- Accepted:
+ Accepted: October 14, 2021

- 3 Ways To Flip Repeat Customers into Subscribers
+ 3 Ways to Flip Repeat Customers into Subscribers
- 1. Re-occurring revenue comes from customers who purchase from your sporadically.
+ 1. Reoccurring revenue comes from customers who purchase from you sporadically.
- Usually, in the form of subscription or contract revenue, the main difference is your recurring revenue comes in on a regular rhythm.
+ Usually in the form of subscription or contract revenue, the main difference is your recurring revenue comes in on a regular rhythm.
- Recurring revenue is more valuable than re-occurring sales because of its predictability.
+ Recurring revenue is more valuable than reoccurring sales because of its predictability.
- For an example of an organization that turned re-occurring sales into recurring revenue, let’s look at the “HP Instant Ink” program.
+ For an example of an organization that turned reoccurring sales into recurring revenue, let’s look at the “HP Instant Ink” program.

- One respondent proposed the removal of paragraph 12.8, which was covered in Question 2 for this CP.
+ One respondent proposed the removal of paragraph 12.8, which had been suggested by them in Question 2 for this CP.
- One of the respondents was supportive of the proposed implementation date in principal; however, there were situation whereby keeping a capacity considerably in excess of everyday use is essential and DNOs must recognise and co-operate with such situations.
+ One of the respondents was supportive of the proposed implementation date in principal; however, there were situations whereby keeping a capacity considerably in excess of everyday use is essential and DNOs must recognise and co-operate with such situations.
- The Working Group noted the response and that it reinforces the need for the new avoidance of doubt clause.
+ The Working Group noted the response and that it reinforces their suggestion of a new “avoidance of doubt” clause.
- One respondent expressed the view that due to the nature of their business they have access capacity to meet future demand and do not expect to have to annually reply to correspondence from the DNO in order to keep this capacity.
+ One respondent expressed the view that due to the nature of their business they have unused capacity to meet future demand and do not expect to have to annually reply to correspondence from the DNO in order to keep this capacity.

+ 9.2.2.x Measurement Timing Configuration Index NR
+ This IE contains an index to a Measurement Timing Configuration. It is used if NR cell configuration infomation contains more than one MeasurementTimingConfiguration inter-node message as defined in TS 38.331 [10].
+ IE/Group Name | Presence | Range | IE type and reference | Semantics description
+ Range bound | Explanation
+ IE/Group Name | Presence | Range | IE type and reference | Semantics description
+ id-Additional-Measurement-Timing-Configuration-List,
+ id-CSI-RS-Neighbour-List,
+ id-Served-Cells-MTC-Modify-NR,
☆ ☆ ☆
From the first line of the listing above to the line with "Usually in the", please transcribe each line exactly, both ends included, and nothing beyond that.

- Accepted:
+ Accepted: October 14, 2021

- 3 Ways To Flip Repeat Customers into Subscribers
+ 3 Ways to Flip Repeat Customers into Subscribers
- 1. Re-occurring revenue comes from customers who purchase from your sporadically.
+ 1. Reoccurring revenue comes from customers who purchase from you sporadically.
- Usually, in the form of subscription or contract revenue, the main difference is your recurring revenue comes in on a regular rhythm.
+ Usually in the form of subscription or contract revenue, the main difference is your recurring revenue comes in on a regular rhythm.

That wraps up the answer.